Structured diff data

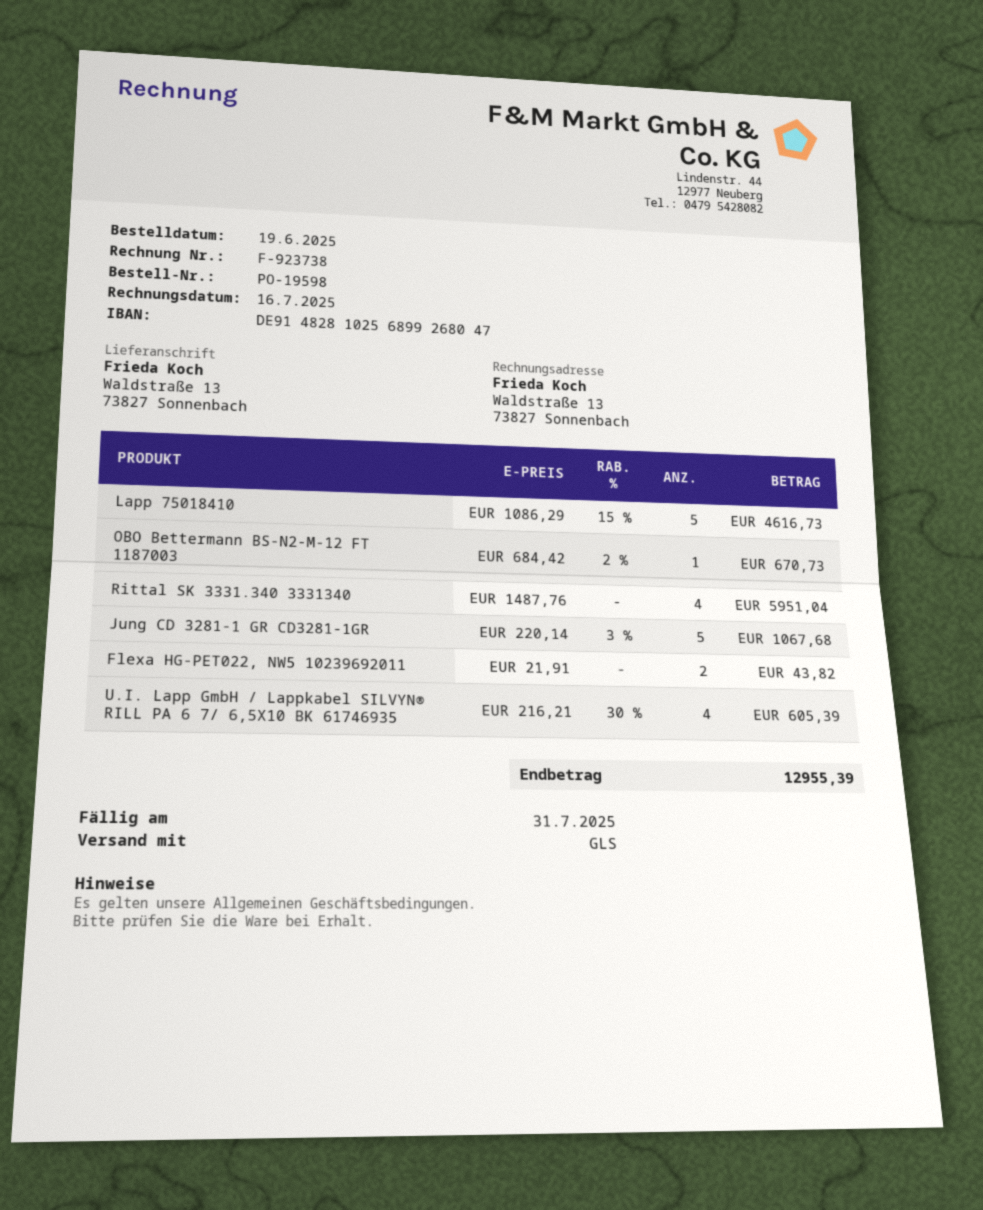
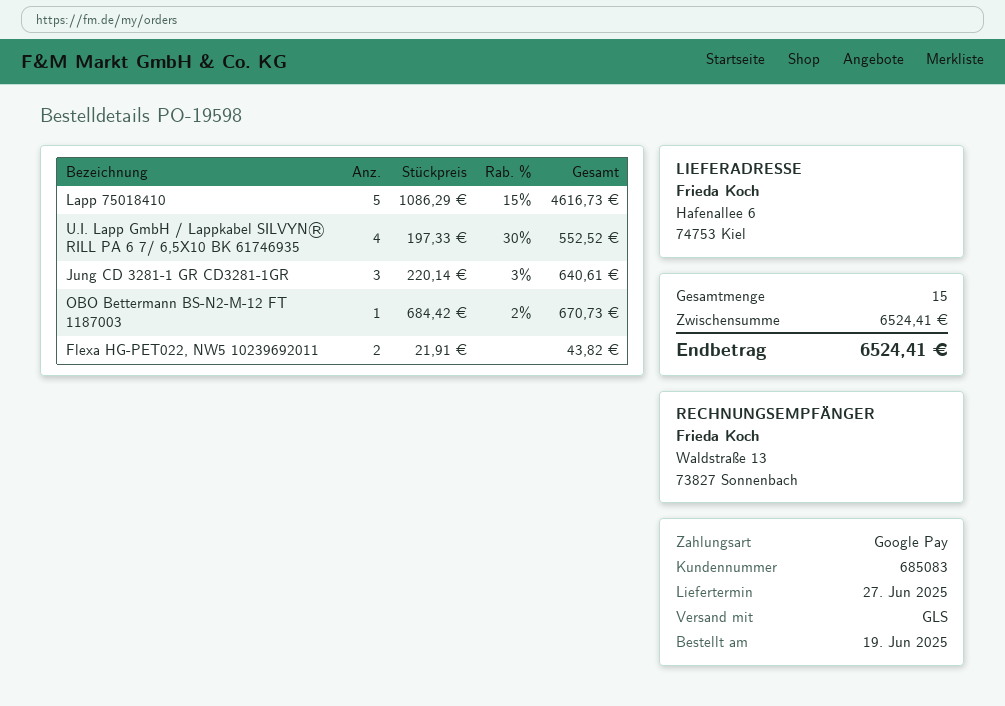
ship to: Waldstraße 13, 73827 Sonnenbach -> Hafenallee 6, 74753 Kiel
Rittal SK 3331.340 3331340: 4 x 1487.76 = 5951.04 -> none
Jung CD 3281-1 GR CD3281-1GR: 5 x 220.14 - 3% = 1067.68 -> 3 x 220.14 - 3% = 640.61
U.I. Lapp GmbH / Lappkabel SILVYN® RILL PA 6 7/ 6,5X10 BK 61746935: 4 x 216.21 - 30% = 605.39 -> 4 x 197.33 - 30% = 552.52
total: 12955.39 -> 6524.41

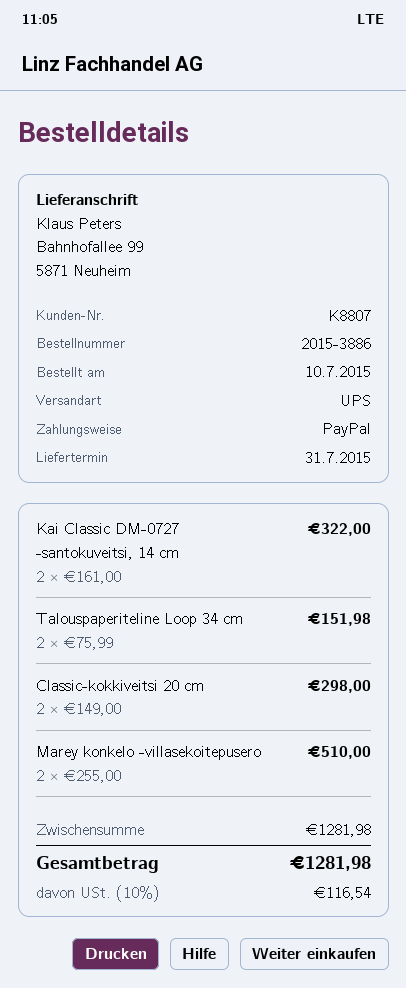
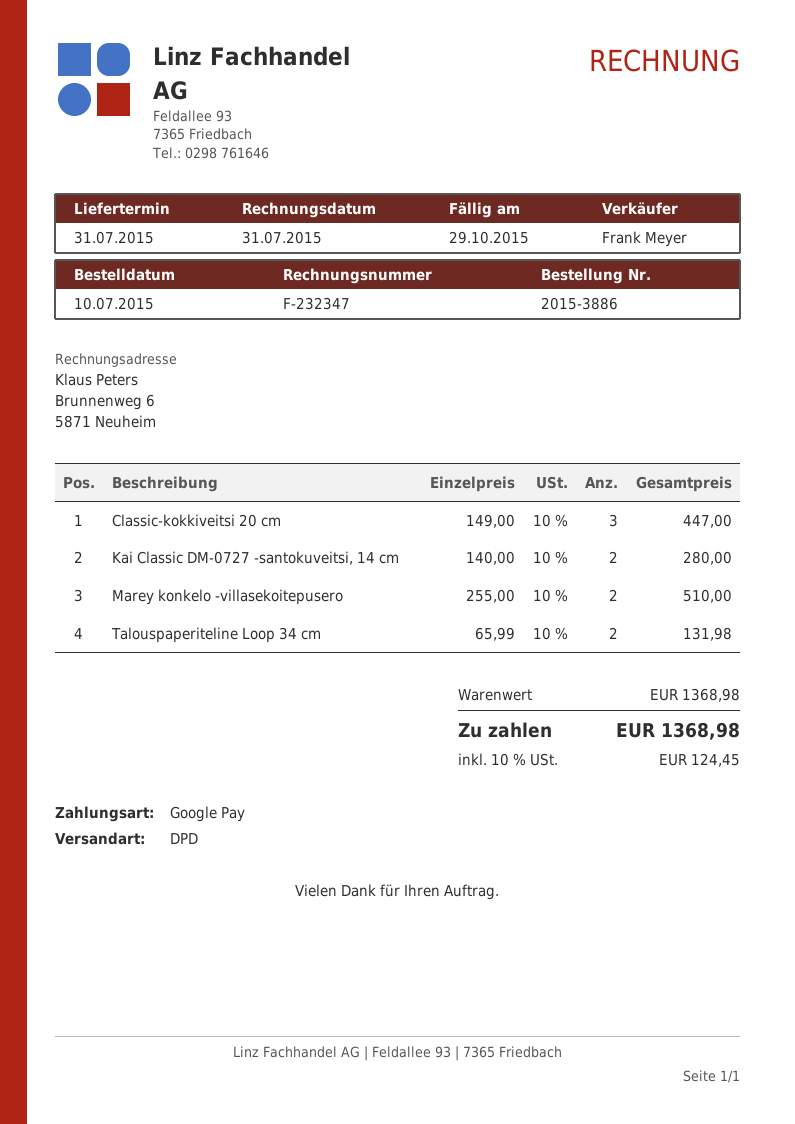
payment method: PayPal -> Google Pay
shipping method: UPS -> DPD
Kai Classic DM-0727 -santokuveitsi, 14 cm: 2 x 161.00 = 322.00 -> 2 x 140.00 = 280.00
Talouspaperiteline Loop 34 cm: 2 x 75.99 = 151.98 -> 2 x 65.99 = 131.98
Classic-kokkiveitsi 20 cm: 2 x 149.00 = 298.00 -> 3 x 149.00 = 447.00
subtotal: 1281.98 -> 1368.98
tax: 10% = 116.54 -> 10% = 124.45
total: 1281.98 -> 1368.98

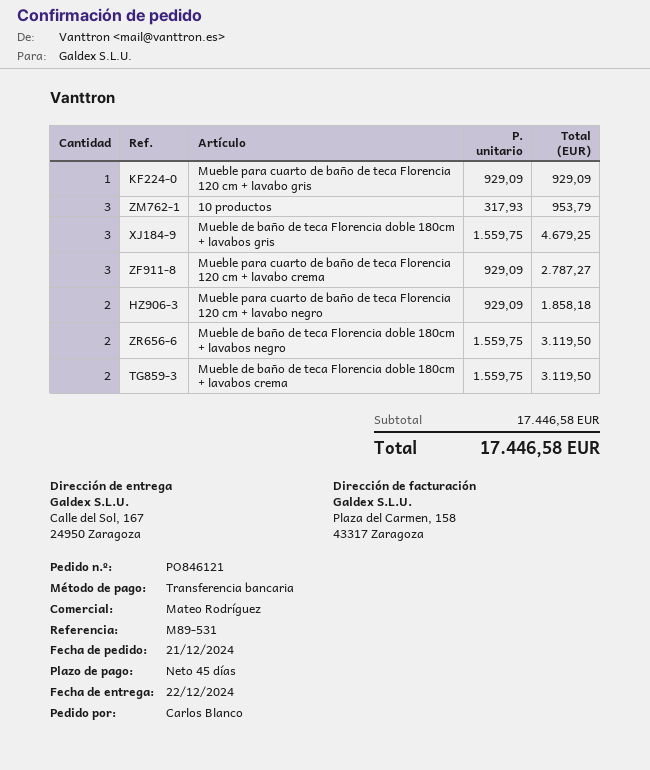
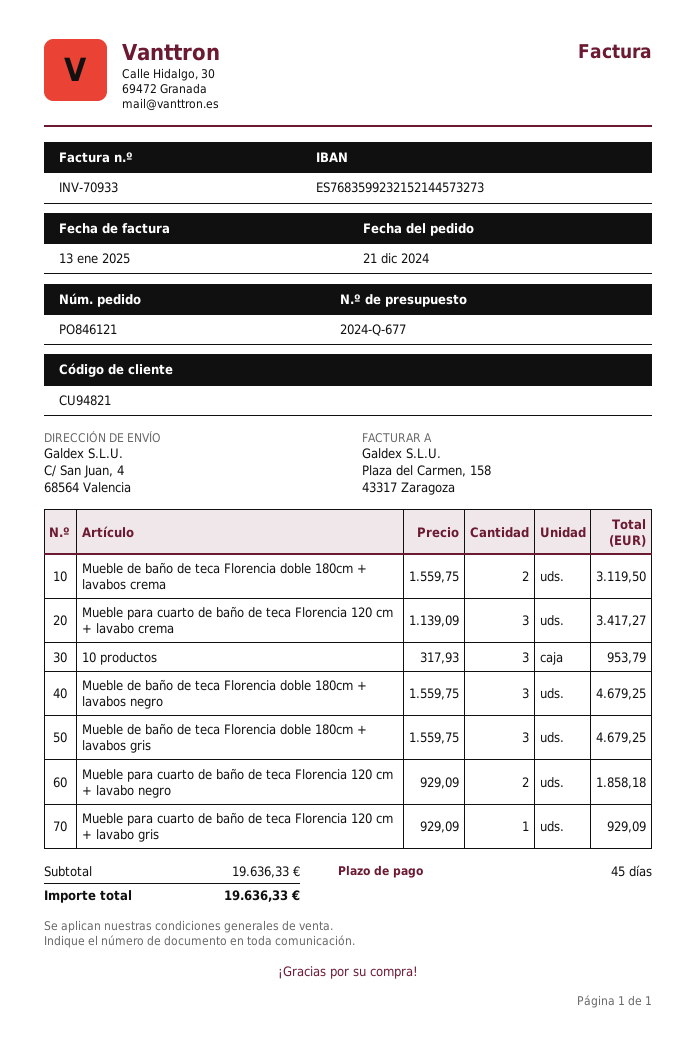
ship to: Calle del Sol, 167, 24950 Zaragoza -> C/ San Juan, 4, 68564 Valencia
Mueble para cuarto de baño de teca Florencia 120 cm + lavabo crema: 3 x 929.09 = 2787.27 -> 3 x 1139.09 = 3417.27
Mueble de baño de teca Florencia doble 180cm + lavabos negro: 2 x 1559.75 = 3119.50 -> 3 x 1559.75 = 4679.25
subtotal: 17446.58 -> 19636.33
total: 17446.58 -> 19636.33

Goal of the exercise
Repeat, exactly and in full, all records above, but include no pictures.

Your solution
ship to: Waldstraße 13, 73827 Sonnenbach -> Hafenallee 6, 74753 Kiel
Rittal SK 3331.340 3331340: 4 x 1487.76 = 5951.04 -> none
Jung CD 3281-1 GR CD3281-1GR: 5 x 220.14 - 3% = 1067.68 -> 3 x 220.14 - 3% = 640.61
U.I. Lapp GmbH / Lappkabel SILVYN® RILL PA 6 7/ 6,5X10 BK 61746935: 4 x 216.21 - 30% = 605.39 -> 4 x 197.33 - 30% = 552.52
total: 12955.39 -> 6524.41

payment method: PayPal -> Google Pay
shipping method: UPS -> DPD
Kai Classic DM-0727 -santokuveitsi, 14 cm: 2 x 161.00 = 322.00 -> 2 x 140.00 = 280.00
Talouspaperiteline Loop 34 cm: 2 x 75.99 = 151.98 -> 2 x 65.99 = 131.98
Classic-kokkiveitsi 20 cm: 2 x 149.00 = 298.00 -> 3 x 149.00 = 447.00
subtotal: 1281.98 -> 1368.98
tax: 10% = 116.54 -> 10% = 124.45
total: 1281.98 -> 1368.98

ship to: Calle del Sol, 167, 24950 Zaragoza -> C/ San Juan, 4, 68564 Valencia
Mueble para cuarto de baño de teca Florencia 120 cm + lavabo crema: 3 x 929.09 = 2787.27 -> 3 x 1139.09 = 3417.27
Mueble de baño de teca Florencia doble 180cm + lavabos negro: 2 x 1559.75 = 3119.50 -> 3 x 1559.75 = 4679.25
subtotal: 17446.58 -> 19636.33
total: 17446.58 -> 19636.33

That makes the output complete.